▸ **Activity**
Collect from the data below each line with "Constructing".

(Exercise input)

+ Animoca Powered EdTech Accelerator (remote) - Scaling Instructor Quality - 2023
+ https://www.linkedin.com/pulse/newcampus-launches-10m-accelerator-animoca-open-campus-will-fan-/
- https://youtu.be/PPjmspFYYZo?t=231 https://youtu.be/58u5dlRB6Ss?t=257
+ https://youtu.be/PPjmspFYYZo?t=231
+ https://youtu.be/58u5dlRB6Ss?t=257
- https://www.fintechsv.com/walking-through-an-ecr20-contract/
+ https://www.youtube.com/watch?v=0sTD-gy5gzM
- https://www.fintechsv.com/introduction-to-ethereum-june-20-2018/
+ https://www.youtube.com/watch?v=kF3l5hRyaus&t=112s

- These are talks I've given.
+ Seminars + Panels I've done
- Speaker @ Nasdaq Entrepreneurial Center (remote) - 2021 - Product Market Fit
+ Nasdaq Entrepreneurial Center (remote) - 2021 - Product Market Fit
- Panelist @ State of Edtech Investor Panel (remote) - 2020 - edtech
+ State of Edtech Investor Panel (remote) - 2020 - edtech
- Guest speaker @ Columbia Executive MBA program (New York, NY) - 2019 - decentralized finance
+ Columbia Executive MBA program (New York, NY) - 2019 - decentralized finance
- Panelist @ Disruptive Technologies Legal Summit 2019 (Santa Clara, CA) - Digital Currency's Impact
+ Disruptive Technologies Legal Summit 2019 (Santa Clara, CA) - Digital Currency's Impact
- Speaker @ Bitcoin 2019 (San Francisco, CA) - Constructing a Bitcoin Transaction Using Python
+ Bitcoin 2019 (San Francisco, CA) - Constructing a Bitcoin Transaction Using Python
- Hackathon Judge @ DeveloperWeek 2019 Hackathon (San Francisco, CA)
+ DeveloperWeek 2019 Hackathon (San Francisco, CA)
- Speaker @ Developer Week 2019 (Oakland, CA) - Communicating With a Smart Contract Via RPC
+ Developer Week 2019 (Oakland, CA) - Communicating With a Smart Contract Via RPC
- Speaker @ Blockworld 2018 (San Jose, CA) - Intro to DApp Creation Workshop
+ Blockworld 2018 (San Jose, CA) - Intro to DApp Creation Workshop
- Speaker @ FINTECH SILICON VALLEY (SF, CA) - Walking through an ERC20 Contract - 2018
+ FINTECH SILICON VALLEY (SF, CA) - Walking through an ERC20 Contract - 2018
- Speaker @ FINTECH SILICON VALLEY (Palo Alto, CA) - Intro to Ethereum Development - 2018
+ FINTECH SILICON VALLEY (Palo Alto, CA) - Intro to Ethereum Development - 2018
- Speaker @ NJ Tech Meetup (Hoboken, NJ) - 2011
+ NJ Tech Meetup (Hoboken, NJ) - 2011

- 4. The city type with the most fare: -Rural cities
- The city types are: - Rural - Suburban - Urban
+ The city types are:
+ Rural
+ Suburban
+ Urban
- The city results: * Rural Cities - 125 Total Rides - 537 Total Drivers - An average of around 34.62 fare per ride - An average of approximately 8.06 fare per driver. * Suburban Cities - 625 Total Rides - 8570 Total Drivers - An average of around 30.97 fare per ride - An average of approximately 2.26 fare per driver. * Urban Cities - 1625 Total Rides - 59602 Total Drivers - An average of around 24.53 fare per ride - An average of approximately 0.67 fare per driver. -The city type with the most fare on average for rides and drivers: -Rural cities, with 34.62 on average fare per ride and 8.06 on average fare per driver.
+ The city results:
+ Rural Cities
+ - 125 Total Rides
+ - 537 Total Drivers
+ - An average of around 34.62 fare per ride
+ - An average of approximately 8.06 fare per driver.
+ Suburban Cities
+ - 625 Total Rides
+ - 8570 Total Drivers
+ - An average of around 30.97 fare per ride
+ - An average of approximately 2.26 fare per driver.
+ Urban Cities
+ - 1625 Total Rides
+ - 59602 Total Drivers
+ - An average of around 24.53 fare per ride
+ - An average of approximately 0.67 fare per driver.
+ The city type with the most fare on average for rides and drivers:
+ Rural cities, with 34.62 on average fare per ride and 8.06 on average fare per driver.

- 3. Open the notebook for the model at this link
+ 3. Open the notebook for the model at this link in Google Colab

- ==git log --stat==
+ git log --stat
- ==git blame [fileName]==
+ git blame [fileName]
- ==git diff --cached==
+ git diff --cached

(End Exercise input)

▸ **Exercise output**
- Speaker @ Bitcoin 2019 (San Francisco, CA) - Constructing a Bitcoin Transaction Using Python
+ Bitcoin 2019 (San Francisco, CA) - Constructing a Bitcoin Transaction Using Python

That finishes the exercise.